# I am ________________ taking the exam.



## maryannette (Sep 4, 2011)

... SO glad I'm not ...


----------



## Exengineer (Sep 4, 2011)

....never....


----------



## Dexman PE PMP (Sep 4, 2011)

Currently harassing those who are studying for...


----------



## navyasw02 (Sep 5, 2011)

going to be sleeping while you are


----------



## Jacob_PE (Sep 5, 2011)

gonna be eating snickers bars while


----------



## wilheldp_PE (Sep 5, 2011)

...purple monkey dishwasher...


----------



## Dark Knight (Sep 5, 2011)

...asking myself why I spent so much energy...


----------



## BamaBino (Sep 5, 2011)

glad to be


----------



## Dleg (Sep 5, 2011)

I am wondering why people get so stressed about taking the exam. It was a piece of cake.

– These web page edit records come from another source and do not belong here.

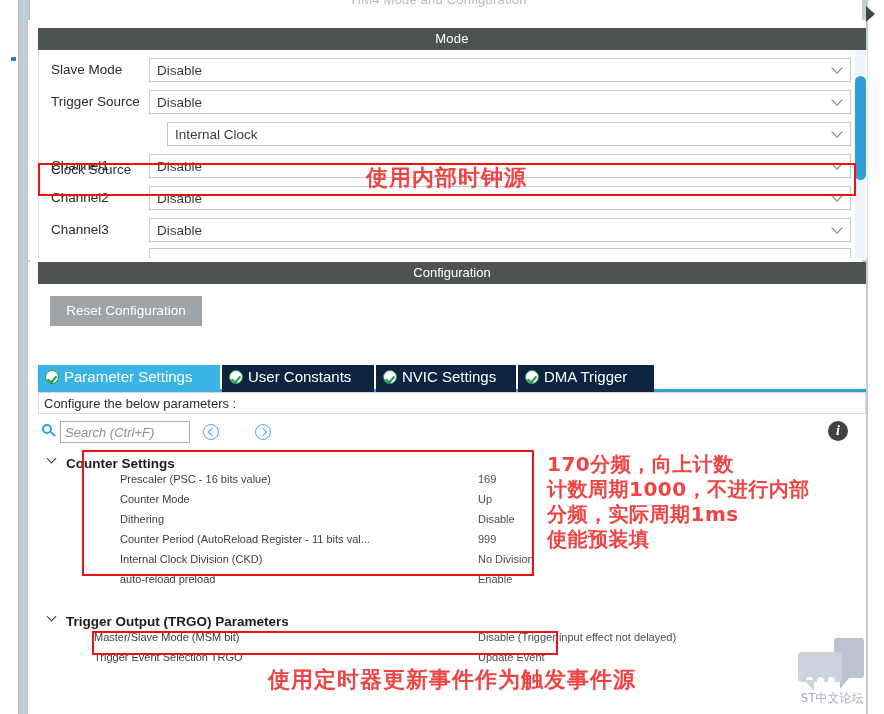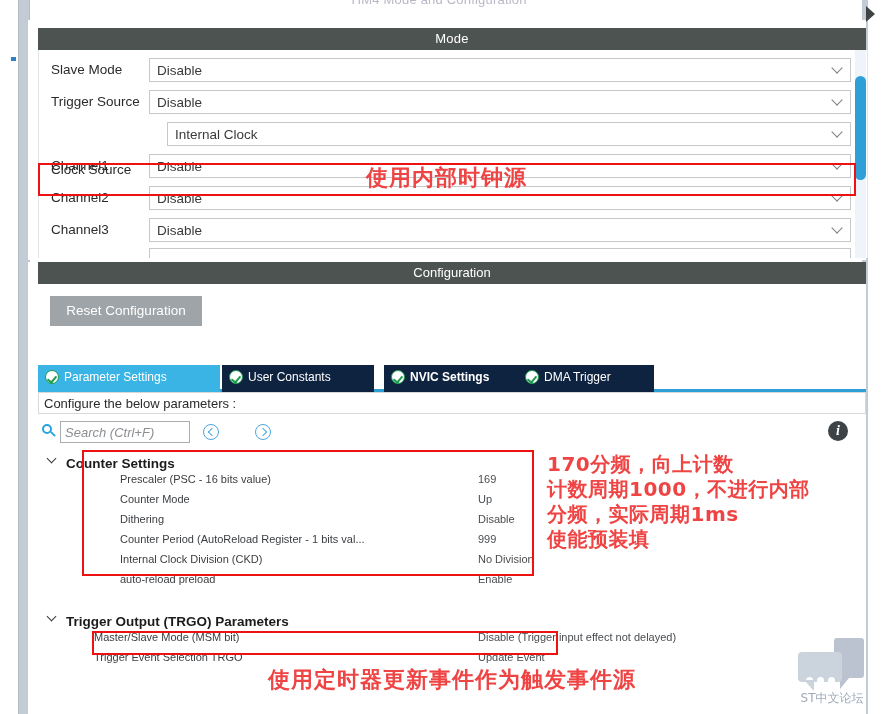"Parameter Settings" .tab { font-size: 12px -> 15px }
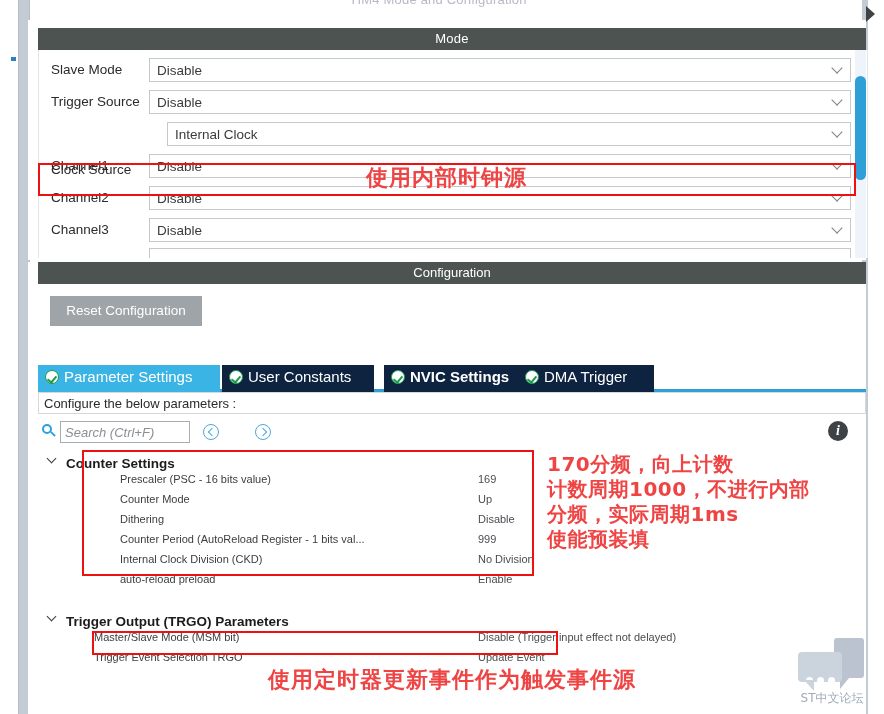"NVIC Settings" div.tab { font-weight: bold -> none; left: 346px -> 338px }
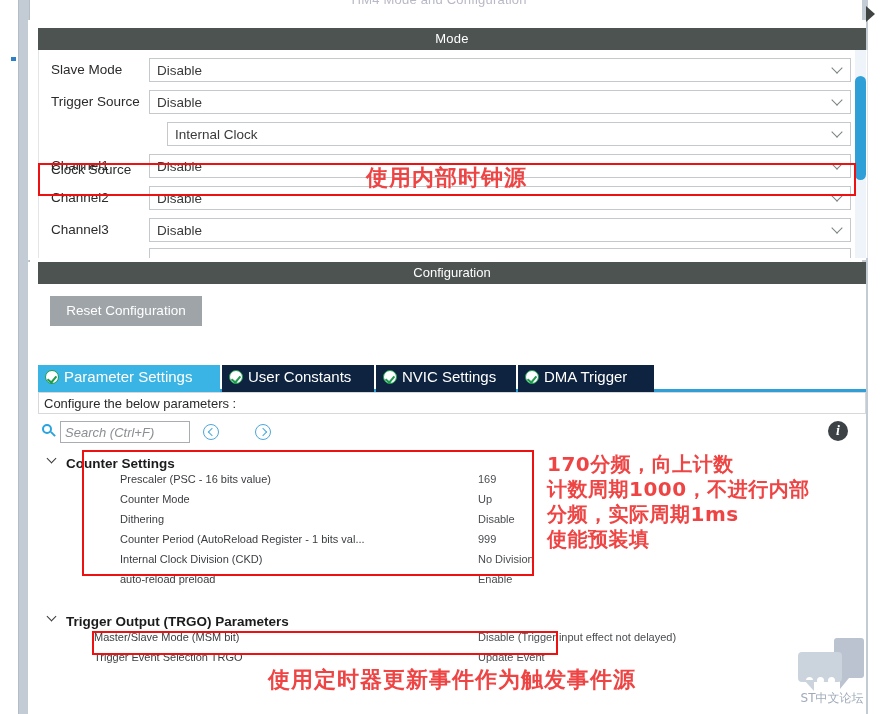"Counter Period (AutoReload Register -" span.pname { text: 1 -> 11 }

Or maybe I just don't remember how tough it was at the time now.


----------



## Road Guy (Sep 5, 2011)

Thankful that I am NOT


----------



## DVINNY (Sep 6, 2011)

..... glad I got a perfect score while.....


----------



## Capt Worley PE (Sep 6, 2011)

drinking CABs while you are


----------



## csb (Sep 6, 2011)

...eternally thankful to NOT be...


----------



## knight1fox3 (Sep 6, 2011)

...SO glad I passed and will not be...


----------



## NCcarguy (Sep 6, 2011)

.....pissed at myself for not studying harder the first THREE F^%$#&amp; times I was ......


----------



## pbrme (Sep 6, 2011)

...playing poker, golfing and sacrificing carbonated barley water to the PE gods, all to the honor the chosen ones...


----------



## Ble_PE (Sep 6, 2011)

...hoping to forget what it was like...


----------



## snickerd3 (Sep 6, 2011)

Merrimac said:


> ... SO glad I'm not ...






Major Highway said:


> absolutely not






Road Guy said:


> Thankful that I am NOT






csb said:


> ...eternally thankful to NOT be...






knight1fox3 said:


> ...SO glad I passed and will not be...






Ble_PE said:


> ...hoping to forget what it was like...


all of the above


----------



## Wolverine (Sep 6, 2011)

...drinking tonight just like I was that night after the day that I was....


----------



## envirotex (Sep 14, 2011)

...glad to say that I will be working and spending time with my family while you are...

Forgot what the family looked like while I was studying.


----------



## pbrme (Oct 23, 2012)

bump _"becuase it must..."_

...Working instead of...


----------



## Capt Worley PE (Oct 23, 2012)

unbelievably glad I'm not


----------



## blybrook PE (Oct 23, 2012)

...grateful I am not...

...encouraging those that are...


----------



## Dexman PE PMP (Oct 23, 2012)

Dexman PE said:


> Currently harassing those who are studying for...


this remains true


----------



## knight1fox3 (Oct 23, 2012)

blybrook PE said:


> ...grateful I am not...
> 
> ...encouraging those that are...


+1


----------



## envirotex (Oct 23, 2012)

envirotex said:


> ...glad to say that I will be working and spending time with my family while you are...
> 
> Forgot what the family looked like while I was studying.


This, again...but good luck to all of those who are taking the exam.


----------



## cdcengineer (Oct 24, 2012)

What exam? When is it?


----------



## Dexman PE PMP (Oct 24, 2012)

^^^ Should I be studying?


----------